**WORK INSTRUCTIONS:** Copy all entries verbatim and keep any pictures out of the copy.

**MATERIAL FOR THIS EXERCISE:**
##############################

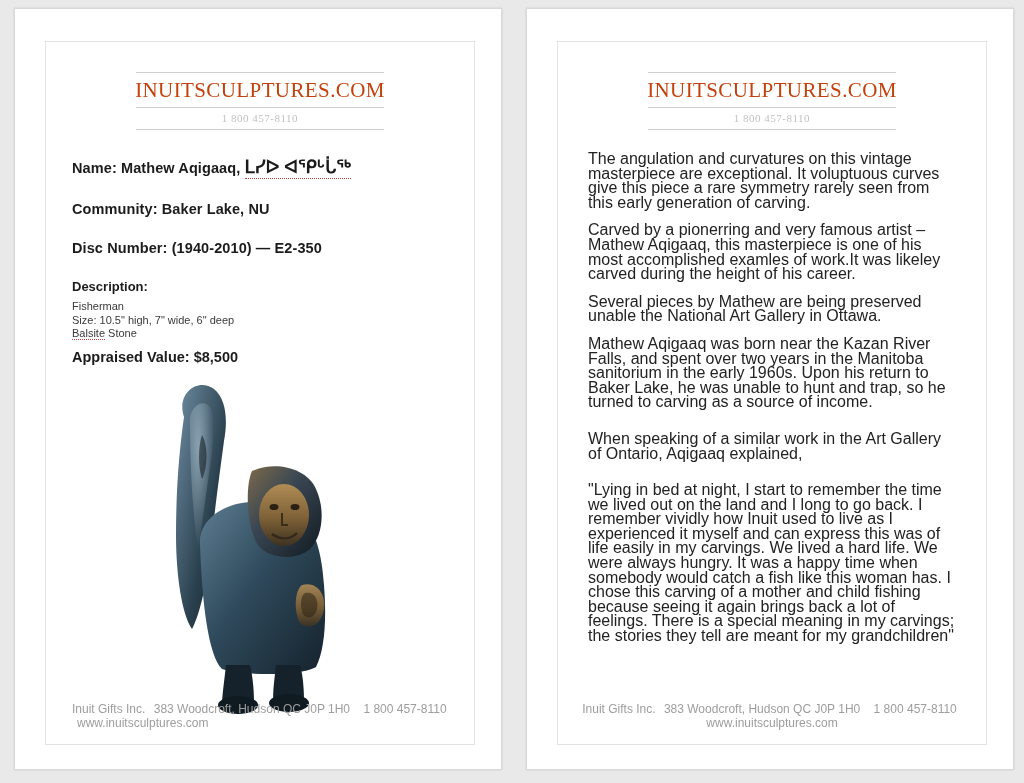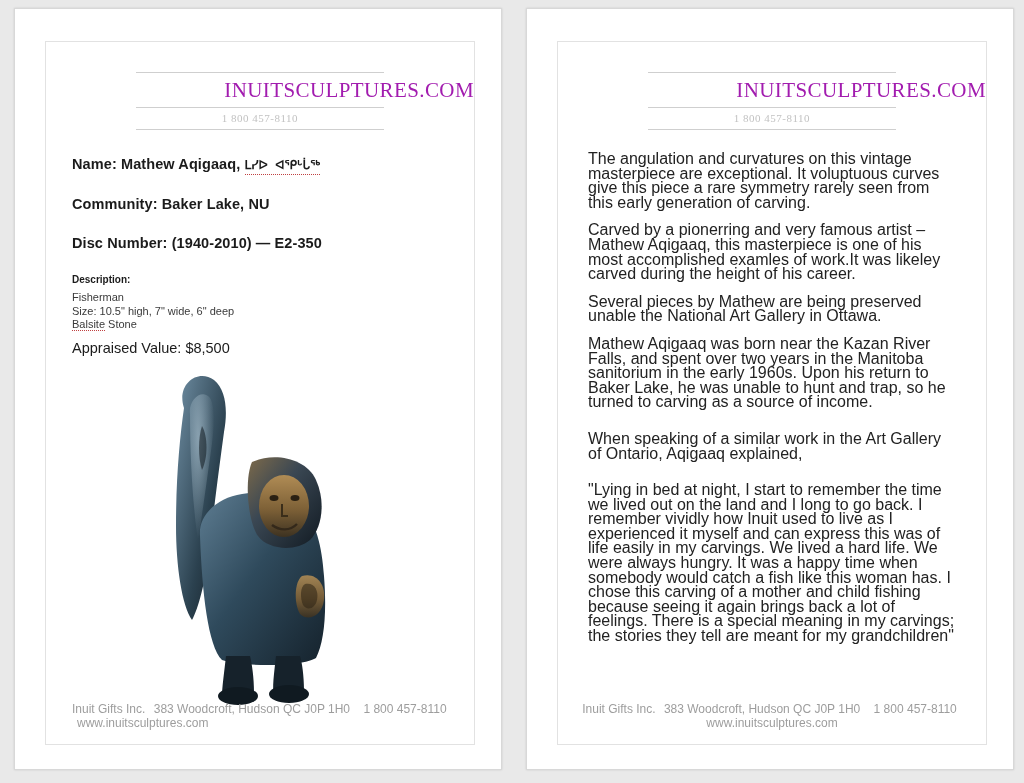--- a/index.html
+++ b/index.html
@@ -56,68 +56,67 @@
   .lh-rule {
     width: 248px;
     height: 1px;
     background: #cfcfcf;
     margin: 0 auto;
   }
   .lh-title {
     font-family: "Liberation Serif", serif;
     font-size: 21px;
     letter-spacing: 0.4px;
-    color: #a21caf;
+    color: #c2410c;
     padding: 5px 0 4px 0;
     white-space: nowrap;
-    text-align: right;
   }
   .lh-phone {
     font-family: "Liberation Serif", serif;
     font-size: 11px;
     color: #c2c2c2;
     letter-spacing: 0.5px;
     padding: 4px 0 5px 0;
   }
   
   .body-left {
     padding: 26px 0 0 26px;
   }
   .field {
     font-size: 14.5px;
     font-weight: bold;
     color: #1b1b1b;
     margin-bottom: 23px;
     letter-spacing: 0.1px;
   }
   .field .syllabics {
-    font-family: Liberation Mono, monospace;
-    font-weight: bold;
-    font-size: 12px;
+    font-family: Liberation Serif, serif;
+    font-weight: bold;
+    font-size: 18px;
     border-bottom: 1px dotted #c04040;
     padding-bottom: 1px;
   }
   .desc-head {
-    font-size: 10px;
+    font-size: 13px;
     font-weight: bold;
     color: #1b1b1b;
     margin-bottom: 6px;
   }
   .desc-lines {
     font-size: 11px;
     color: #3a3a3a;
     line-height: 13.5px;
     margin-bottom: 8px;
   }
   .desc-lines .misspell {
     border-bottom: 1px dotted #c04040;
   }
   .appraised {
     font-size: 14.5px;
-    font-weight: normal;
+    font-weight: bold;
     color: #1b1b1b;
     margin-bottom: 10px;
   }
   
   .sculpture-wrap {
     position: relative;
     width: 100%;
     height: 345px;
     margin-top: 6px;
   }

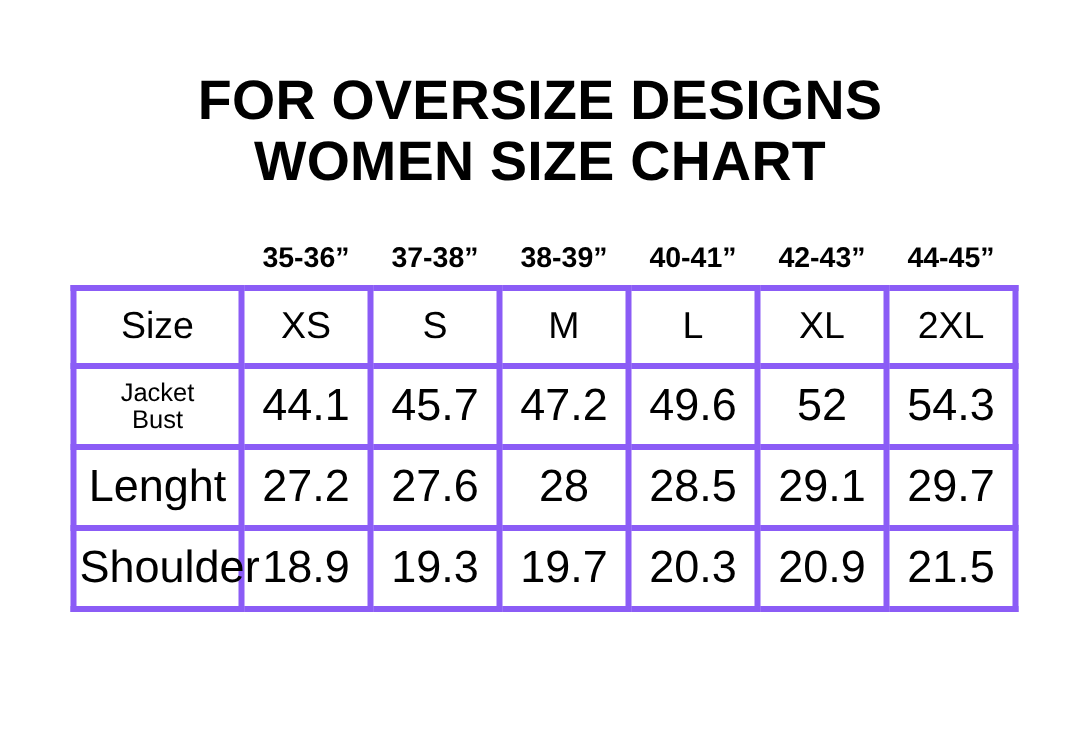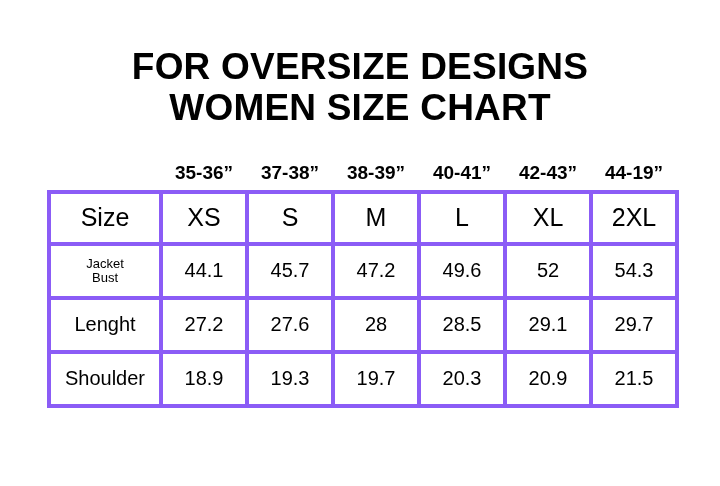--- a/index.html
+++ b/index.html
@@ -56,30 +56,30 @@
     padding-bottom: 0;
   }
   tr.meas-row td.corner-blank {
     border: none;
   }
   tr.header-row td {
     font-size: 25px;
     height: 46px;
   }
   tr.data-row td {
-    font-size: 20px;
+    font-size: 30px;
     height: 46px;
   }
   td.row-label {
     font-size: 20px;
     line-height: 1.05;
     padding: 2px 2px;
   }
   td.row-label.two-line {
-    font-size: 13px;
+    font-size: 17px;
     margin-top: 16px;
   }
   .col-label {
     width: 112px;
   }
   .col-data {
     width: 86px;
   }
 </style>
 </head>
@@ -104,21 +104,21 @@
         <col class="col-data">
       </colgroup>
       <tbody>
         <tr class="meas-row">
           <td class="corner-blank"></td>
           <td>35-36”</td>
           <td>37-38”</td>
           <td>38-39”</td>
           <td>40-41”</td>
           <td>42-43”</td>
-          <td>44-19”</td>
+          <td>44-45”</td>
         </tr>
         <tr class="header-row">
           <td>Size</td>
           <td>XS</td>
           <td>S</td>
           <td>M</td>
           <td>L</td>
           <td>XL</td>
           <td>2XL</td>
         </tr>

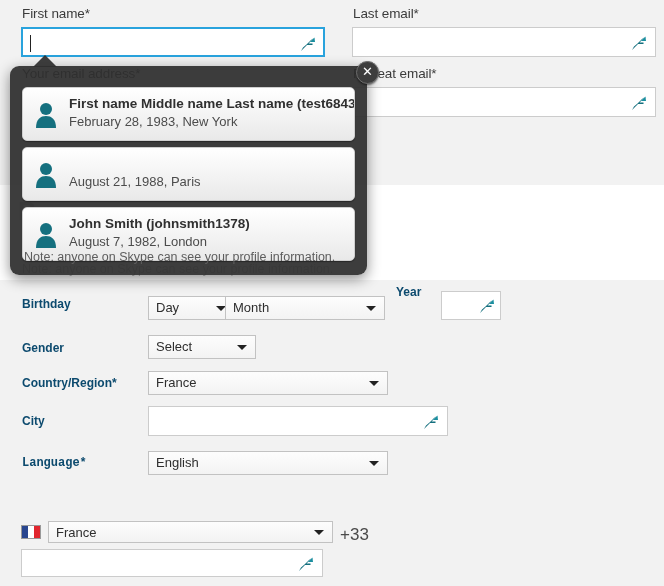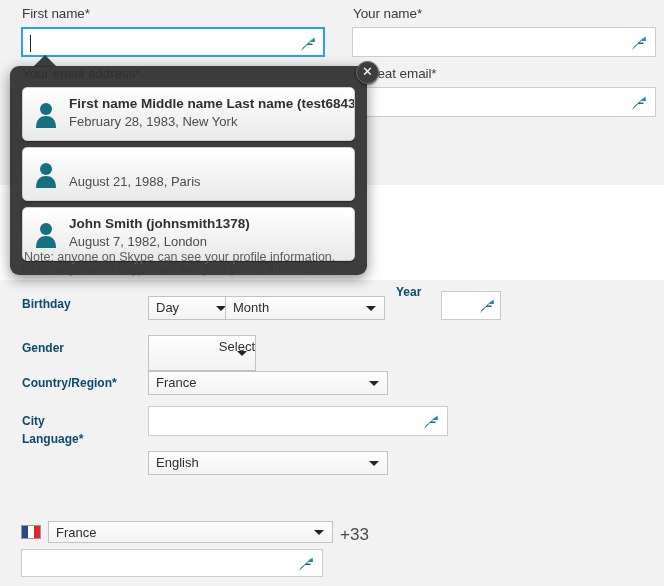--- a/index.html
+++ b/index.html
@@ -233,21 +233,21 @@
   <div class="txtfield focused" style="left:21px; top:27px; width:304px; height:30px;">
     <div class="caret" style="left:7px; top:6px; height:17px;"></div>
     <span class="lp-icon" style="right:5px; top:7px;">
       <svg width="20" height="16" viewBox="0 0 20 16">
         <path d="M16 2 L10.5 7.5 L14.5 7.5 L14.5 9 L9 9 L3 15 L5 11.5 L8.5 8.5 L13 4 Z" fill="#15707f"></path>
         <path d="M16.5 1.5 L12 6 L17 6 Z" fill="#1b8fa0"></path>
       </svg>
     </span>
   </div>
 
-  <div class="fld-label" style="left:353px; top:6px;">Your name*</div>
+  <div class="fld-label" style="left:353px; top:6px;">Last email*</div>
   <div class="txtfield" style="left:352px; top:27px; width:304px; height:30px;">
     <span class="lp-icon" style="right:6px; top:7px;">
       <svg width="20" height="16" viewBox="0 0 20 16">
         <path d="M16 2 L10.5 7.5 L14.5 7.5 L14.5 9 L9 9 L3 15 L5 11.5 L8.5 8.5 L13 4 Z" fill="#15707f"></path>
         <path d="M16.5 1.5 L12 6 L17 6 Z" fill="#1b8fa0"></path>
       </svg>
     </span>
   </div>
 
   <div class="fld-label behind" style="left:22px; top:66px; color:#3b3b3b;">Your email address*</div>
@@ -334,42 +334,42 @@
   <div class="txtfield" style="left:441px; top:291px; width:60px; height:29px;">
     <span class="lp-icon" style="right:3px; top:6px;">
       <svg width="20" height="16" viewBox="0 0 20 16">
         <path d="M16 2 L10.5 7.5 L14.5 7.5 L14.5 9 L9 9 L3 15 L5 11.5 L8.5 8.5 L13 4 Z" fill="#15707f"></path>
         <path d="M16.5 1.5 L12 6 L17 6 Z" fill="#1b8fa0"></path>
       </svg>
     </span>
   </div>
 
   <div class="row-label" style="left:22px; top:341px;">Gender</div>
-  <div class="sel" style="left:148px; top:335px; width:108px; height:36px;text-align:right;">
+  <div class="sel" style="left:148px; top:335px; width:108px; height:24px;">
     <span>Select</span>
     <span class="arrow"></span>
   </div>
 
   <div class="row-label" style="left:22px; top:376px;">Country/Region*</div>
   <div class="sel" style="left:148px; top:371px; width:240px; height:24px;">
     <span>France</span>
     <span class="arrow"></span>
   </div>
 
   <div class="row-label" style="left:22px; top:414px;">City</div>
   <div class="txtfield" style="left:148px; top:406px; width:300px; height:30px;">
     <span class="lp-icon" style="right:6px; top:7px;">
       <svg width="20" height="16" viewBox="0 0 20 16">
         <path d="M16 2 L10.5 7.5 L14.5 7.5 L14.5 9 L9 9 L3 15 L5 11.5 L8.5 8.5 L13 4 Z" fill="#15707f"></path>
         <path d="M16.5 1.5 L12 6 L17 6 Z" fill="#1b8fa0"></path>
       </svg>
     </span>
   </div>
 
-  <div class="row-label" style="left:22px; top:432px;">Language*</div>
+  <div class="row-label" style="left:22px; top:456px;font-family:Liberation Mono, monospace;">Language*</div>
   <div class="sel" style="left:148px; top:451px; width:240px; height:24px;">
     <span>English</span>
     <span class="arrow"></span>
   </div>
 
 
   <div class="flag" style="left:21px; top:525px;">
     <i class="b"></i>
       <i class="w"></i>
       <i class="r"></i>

##############################

**ANSWER SPACE:**
--- a/index.html
+++ b/index.html
@@ -56,68 +56,67 @@
   .lh-rule {
     width: 248px;
     height: 1px;
     background: #cfcfcf;
     margin: 0 auto;
   }
   .lh-title {
     font-family: "Liberation Serif", serif;
     font-size: 21px;
     letter-spacing: 0.4px;
-    color: #a21caf;
+    color: #c2410c;
     padding: 5px 0 4px 0;
     white-space: nowrap;
-    text-align: right;
   }
   .lh-phone {
     font-family: "Liberation Serif", serif;
     font-size: 11px;
     color: #c2c2c2;
     letter-spacing: 0.5px;
     padding: 4px 0 5px 0;
   }
   
   .body-left {
     padding: 26px 0 0 26px;
   }
   .field {
     font-size: 14.5px;
     font-weight: bold;
     color: #1b1b1b;
     margin-bottom: 23px;
     letter-spacing: 0.1px;
   }
   .field .syllabics {
-    font-family: Liberation Mono, monospace;
-    font-weight: bold;
-    font-size: 12px;
+    font-family: Liberation Serif, serif;
+    font-weight: bold;
+    font-size: 18px;
     border-bottom: 1px dotted #c04040;
     padding-bottom: 1px;
   }
   .desc-head {
-    font-size: 10px;
+    font-size: 13px;
     font-weight: bold;
     color: #1b1b1b;
     margin-bottom: 6px;
   }
   .desc-lines {
     font-size: 11px;
     color: #3a3a3a;
     line-height: 13.5px;
     margin-bottom: 8px;
   }
   .desc-lines .misspell {
     border-bottom: 1px dotted #c04040;
   }
   .appraised {
     font-size: 14.5px;
-    font-weight: normal;
+    font-weight: bold;
     color: #1b1b1b;
     margin-bottom: 10px;
   }
   
   .sculpture-wrap {
     position: relative;
     width: 100%;
     height: 345px;
     margin-top: 6px;
   }

--- a/index.html
+++ b/index.html
@@ -56,30 +56,30 @@
     padding-bottom: 0;
   }
   tr.meas-row td.corner-blank {
     border: none;
   }
   tr.header-row td {
     font-size: 25px;
     height: 46px;
   }
   tr.data-row td {
-    font-size: 20px;
+    font-size: 30px;
     height: 46px;
   }
   td.row-label {
     font-size: 20px;
     line-height: 1.05;
     padding: 2px 2px;
   }
   td.row-label.two-line {
-    font-size: 13px;
+    font-size: 17px;
     margin-top: 16px;
   }
   .col-label {
     width: 112px;
   }
   .col-data {
     width: 86px;
   }
 </style>
 </head>
@@ -104,21 +104,21 @@
         <col class="col-data">
       </colgroup>
       <tbody>
         <tr class="meas-row">
           <td class="corner-blank"></td>
           <td>35-36”</td>
           <td>37-38”</td>
           <td>38-39”</td>
           <td>40-41”</td>
           <td>42-43”</td>
-          <td>44-19”</td>
+          <td>44-45”</td>
         </tr>
         <tr class="header-row">
           <td>Size</td>
           <td>XS</td>
           <td>S</td>
           <td>M</td>
           <td>L</td>
           <td>XL</td>
           <td>2XL</td>
         </tr>

--- a/index.html
+++ b/index.html
@@ -233,21 +233,21 @@
   <div class="txtfield focused" style="left:21px; top:27px; width:304px; height:30px;">
     <div class="caret" style="left:7px; top:6px; height:17px;"></div>
     <span class="lp-icon" style="right:5px; top:7px;">
       <svg width="20" height="16" viewBox="0 0 20 16">
         <path d="M16 2 L10.5 7.5 L14.5 7.5 L14.5 9 L9 9 L3 15 L5 11.5 L8.5 8.5 L13 4 Z" fill="#15707f"></path>
         <path d="M16.5 1.5 L12 6 L17 6 Z" fill="#1b8fa0"></path>
       </svg>
     </span>
   </div>
 
-  <div class="fld-label" style="left:353px; top:6px;">Your name*</div>
+  <div class="fld-label" style="left:353px; top:6px;">Last email*</div>
   <div class="txtfield" style="left:352px; top:27px; width:304px; height:30px;">
     <span class="lp-icon" style="right:6px; top:7px;">
       <svg width="20" height="16" viewBox="0 0 20 16">
         <path d="M16 2 L10.5 7.5 L14.5 7.5 L14.5 9 L9 9 L3 15 L5 11.5 L8.5 8.5 L13 4 Z" fill="#15707f"></path>
         <path d="M16.5 1.5 L12 6 L17 6 Z" fill="#1b8fa0"></path>
       </svg>
     </span>
   </div>
 
   <div class="fld-label behind" style="left:22px; top:66px; color:#3b3b3b;">Your email address*</div>
@@ -334,42 +334,42 @@
   <div class="txtfield" style="left:441px; top:291px; width:60px; height:29px;">
     <span class="lp-icon" style="right:3px; top:6px;">
       <svg width="20" height="16" viewBox="0 0 20 16">
         <path d="M16 2 L10.5 7.5 L14.5 7.5 L14.5 9 L9 9 L3 15 L5 11.5 L8.5 8.5 L13 4 Z" fill="#15707f"></path>
         <path d="M16.5 1.5 L12 6 L17 6 Z" fill="#1b8fa0"></path>
       </svg>
     </span>
   </div>
 
   <div class="row-label" style="left:22px; top:341px;">Gender</div>
-  <div class="sel" style="left:148px; top:335px; width:108px; height:36px;text-align:right;">
+  <div class="sel" style="left:148px; top:335px; width:108px; height:24px;">
     <span>Select</span>
     <span class="arrow"></span>
   </div>
 
   <div class="row-label" style="left:22px; top:376px;">Country/Region*</div>
   <div class="sel" style="left:148px; top:371px; width:240px; height:24px;">
     <span>France</span>
     <span class="arrow"></span>
   </div>
 
   <div class="row-label" style="left:22px; top:414px;">City</div>
   <div class="txtfield" style="left:148px; top:406px; width:300px; height:30px;">
     <span class="lp-icon" style="right:6px; top:7px;">
       <svg width="20" height="16" viewBox="0 0 20 16">
         <path d="M16 2 L10.5 7.5 L14.5 7.5 L14.5 9 L9 9 L3 15 L5 11.5 L8.5 8.5 L13 4 Z" fill="#15707f"></path>
         <path d="M16.5 1.5 L12 6 L17 6 Z" fill="#1b8fa0"></path>
       </svg>
     </span>
   </div>
 
-  <div class="row-label" style="left:22px; top:432px;">Language*</div>
+  <div class="row-label" style="left:22px; top:456px;font-family:Liberation Mono, monospace;">Language*</div>
   <div class="sel" style="left:148px; top:451px; width:240px; height:24px;">
     <span>English</span>
     <span class="arrow"></span>
   </div>
 
 
   <div class="flag" style="left:21px; top:525px;">
     <i class="b"></i>
       <i class="w"></i>
       <i class="r"></i>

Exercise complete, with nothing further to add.